Section 3. Summarizing Data

Sam Frederick

1/31/23

Last Week

Tibbles:
- Changing and creating columns: mutate()
- Subset data: filter()
Plotting:
- Foundation: ggplot(data, aes())
- Build on top of foundation with +

Last Week

Factors: factor(variable, levels = c(...), labels = c(...))
Logical Data: TRUE or FALSE
Remove missing data with na.rm = TRUE arugment

Last Week

Summarizing Bivariate Relationships

	Categorical	Numeric
Categorical	Cross-Tabs Facetted Barplots	Box-and-Whisker Plots Facetted/Filled Histograms
Numeric		Scatterplots Line Plots

Categorical-Categorical Data: Cross-Tabs

library(modelsummary)
df <- read_csv("https://raw.githubusercontent.com/SamuelFrederick/scope-and-methods-spring2023/main/section-2/intro_survey.csv")
datasummary_crosstab(r_exp~python_exp, statistic = 1~1+N, data = df)

r_exp		0	1	All
0	N	7	3	10
1	N	2	1	3
All	N	9	4	13

Categorical-Categorical Data: Cross-Tabs

datasummary_crosstab(r_exp~python_exp, statistic = 1~1+Percent(), 
                     data = df)

r_exp		0	1	All
0	%	53.8	23.1	76.9
1	%	15.4	7.7	23.1
All	%	69.2	30.8	100.0

Categorical-Categorical Data: Barplots with Facets

df %>% 
  ggplot(aes(code_experience, fill = factor(code_experience))) + 
  geom_bar() +
  facet_wrap(~american_pol, nrow = 1) +
  labs(x = "Code Experience", y = "Count", 
       title = "Barplot of Coding Experience By Interest", 
       fill = "Coding Experience")

Categorical-Numeric: Box-and-Whisker Plots

df %>%
  ggplot(aes(x = code_experience, y = sleep)) + 
  geom_boxplot() +
  labs(x = "Coding Experience", y = "Sleep", title = "Sleep by Prior Coding Experience")

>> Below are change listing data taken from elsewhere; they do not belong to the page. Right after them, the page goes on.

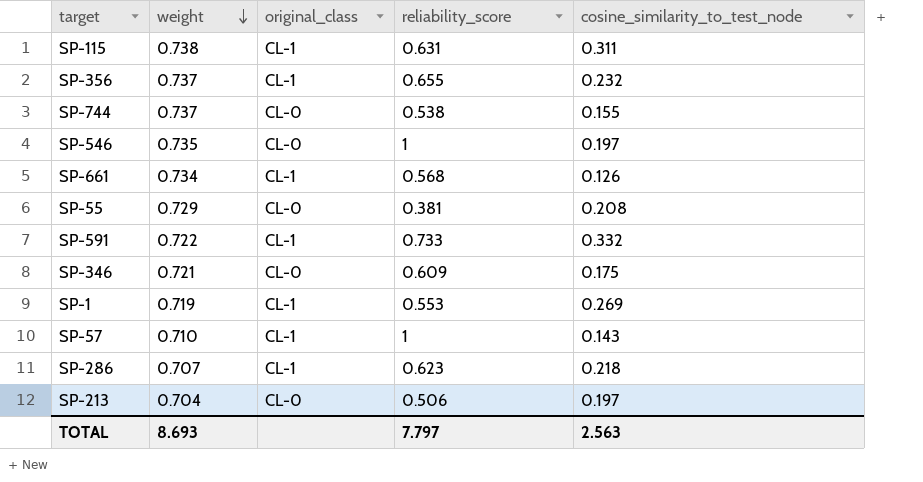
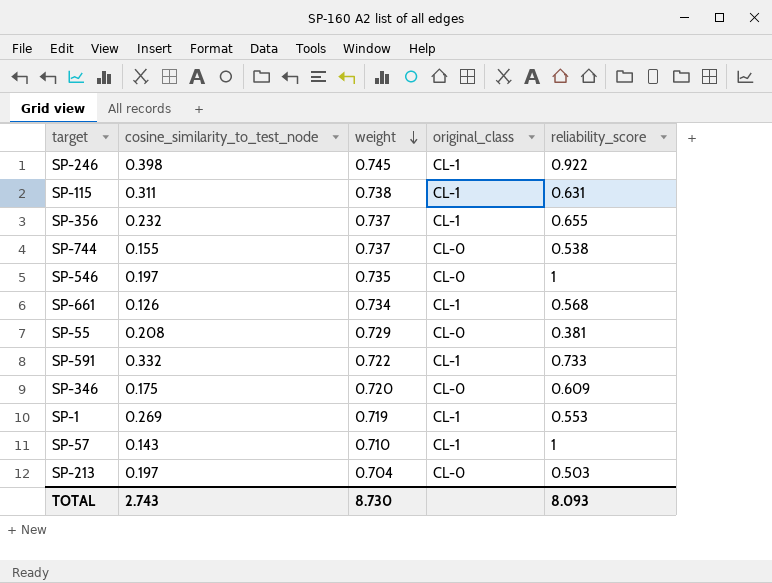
column cosine_similarity_to_test_node | position: 5 -> 2
row SP-286: 0.707 | CL-1 | 0.623 | 0.218 -> none
row SP-246: none -> 0.398 | 0.745 | CL-1 | 0.922
SP-346 | weight: 0.721 -> 0.720
SP-213 | reliability_score: 0.506 -> 0.503
TOTAL | cosine_similarity_to_test_node: 2.563 -> 2.743
TOTAL | weight: 8.693 -> 8.730
TOTAL | reliability_score: 7.797 -> 8.093

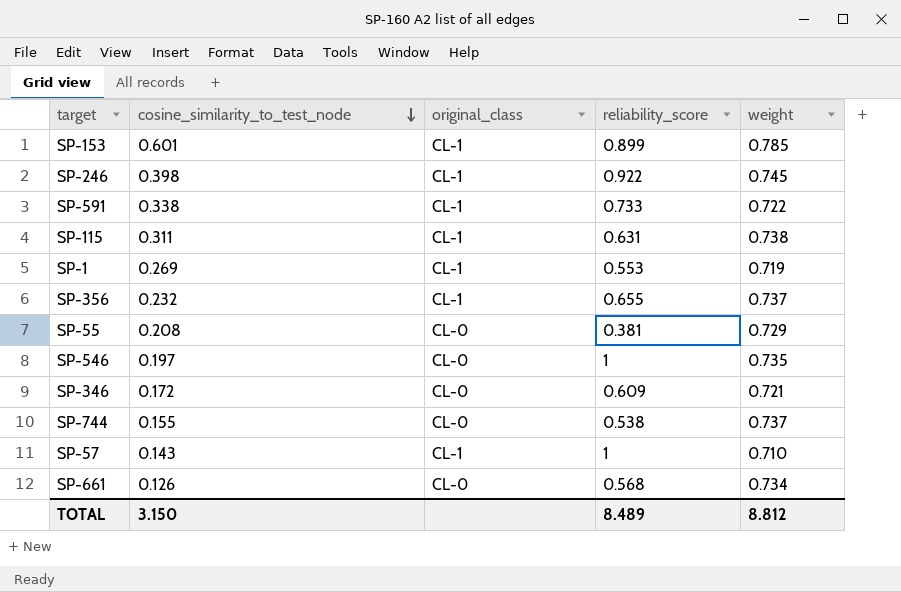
row order: weight descending -> cosine_similarity_to_test_node descending
column weight | position: 3 -> 5
row SP-213: 0.197 | 0.704 | CL-0 | 0.503 -> none
row SP-153: none -> 0.601 | CL-1 | 0.899 | 0.785
SP-591 | cosine_similarity_to_test_node: 0.332 -> 0.338
SP-346 | cosine_similarity_to_test_node: 0.175 -> 0.172
SP-346 | weight: 0.720 -> 0.721
SP-661 | original_class: CL-1 -> CL-0
TOTAL | cosine_similarity_to_test_node: 2.743 -> 3.150
TOTAL | reliability_score: 8.093 -> 8.489
TOTAL | weight: 8.730 -> 8.812

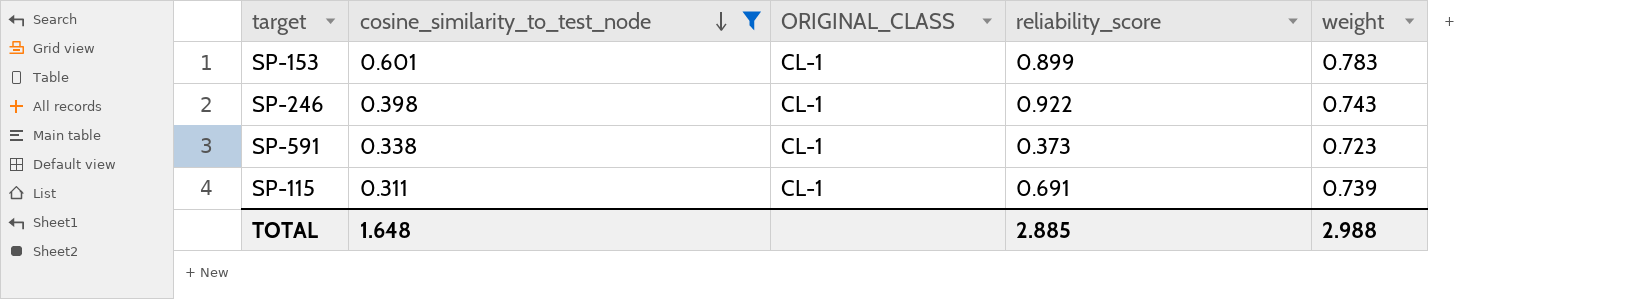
filter: none -> cosine_similarity_to_test_node >= 0.311
column name: original_class -> ORIGINAL_CLASS
SP-153 | weight: 0.785 -> 0.783
SP-246 | weight: 0.745 -> 0.743
SP-591 | reliability_score: 0.733 -> 0.373
SP-591 | weight: 0.722 -> 0.723
SP-115 | reliability_score: 0.631 -> 0.691
SP-115 | weight: 0.738 -> 0.739
TOTAL | cosine_similarity_to_test_node: 3.150 -> 1.648
TOTAL | reliability_score: 8.489 -> 2.885
TOTAL | weight: 8.812 -> 2.988

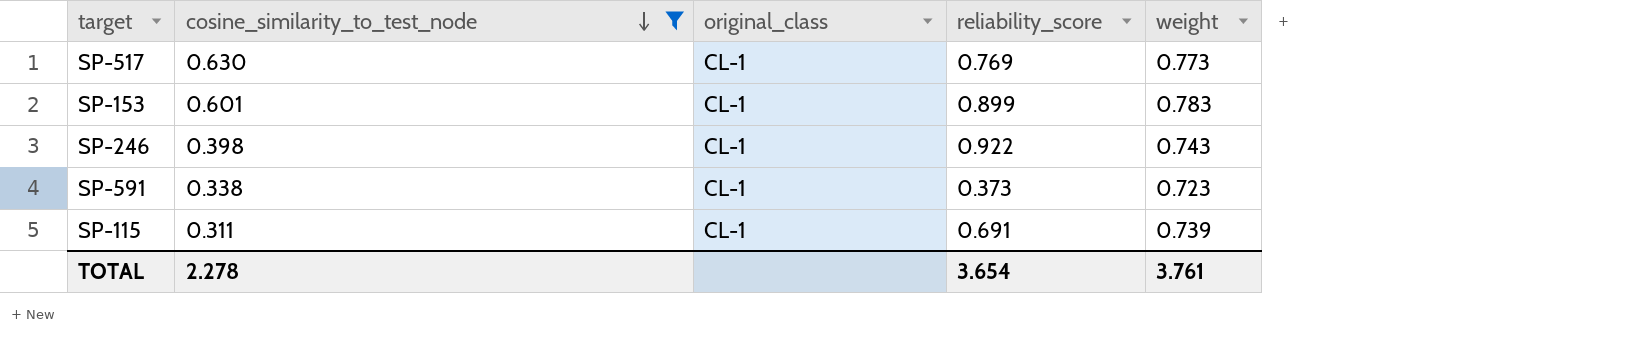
column name: ORIGINAL_CLASS -> original_class
row SP-517: none -> 0.630 | CL-1 | 0.769 | 0.773
TOTAL | cosine_similarity_to_test_node: 1.648 -> 2.278
TOTAL | reliability_score: 2.885 -> 3.654
TOTAL | weight: 2.988 -> 3.761

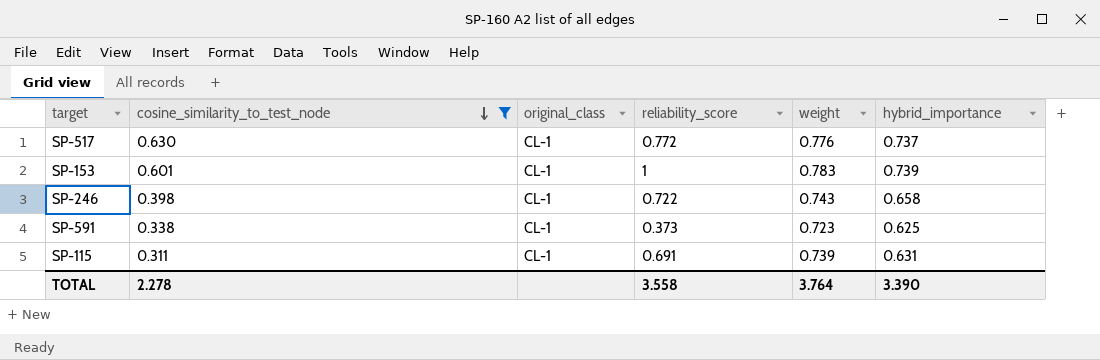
column hybrid_importance | position: none -> 6
SP-517 | reliability_score: 0.769 -> 0.772
SP-517 | weight: 0.773 -> 0.776
SP-153 | reliability_score: 0.899 -> 1
SP-246 | reliability_score: 0.922 -> 0.722
TOTAL | reliability_score: 3.654 -> 3.558
TOTAL | weight: 3.761 -> 3.764

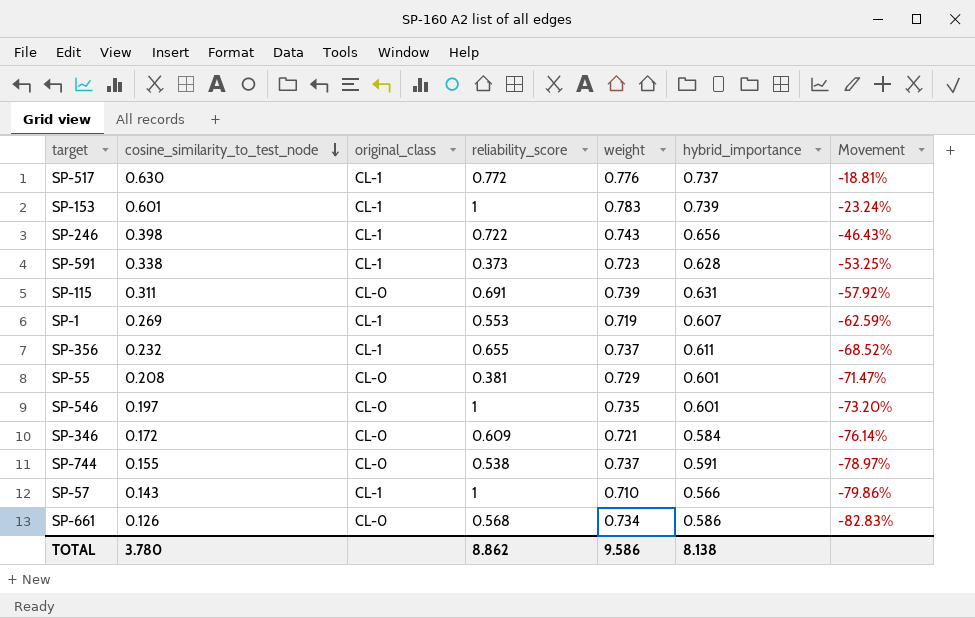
filter: cosine_similarity_to_test_node >= 0.311 -> none
column Movement | formula: none -> ([cosine_similarity_to_test_node] - [weight]) / [weight]
SP-246 | hybrid_importance: 0.658 -> 0.656
SP-591 | hybrid_importance: 0.625 -> 0.628
SP-115 | original_class: CL-1 -> CL-0
TOTAL | cosine_similarity_to_test_node: 2.278 -> 3.780
TOTAL | reliability_score: 3.558 -> 8.862
TOTAL | weight: 3.764 -> 9.586
TOTAL | hybrid_importance: 3.390 -> 8.138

Categorical-Numeric: Box-and-Whisker Plots

Box-and-Whisker Plots:
- Show several important summary statistics
  - Median (Bold line inside the Box)
  - Interquartile Range (Box)
  - Minimum/Maximum or 1.5*IQR (Whiskers)

Categorical-Numeric: Histograms

df %>% 
  ggplot(aes(sleep)) + 
  geom_histogram() + 
  facet_wrap(~code_experience, nrow = 2)

Categorical-Numeric: Density Plots

df %>% 
  ggplot(aes(sleep, fill = code_experience)) + 
  geom_density(alpha = 0.5, position = "identity")

Numeric-Numeric Data: Scatterplots

df %>%
  mutate(Timestamp = lubridate::as_datetime(Timestamp), 
         time = lubridate::hour(Timestamp)) %>%
  ggplot(aes(time, sleep)) + geom_point() +
  labs(x = "Time of Day Completed Survey", y = "Hours of Sleep")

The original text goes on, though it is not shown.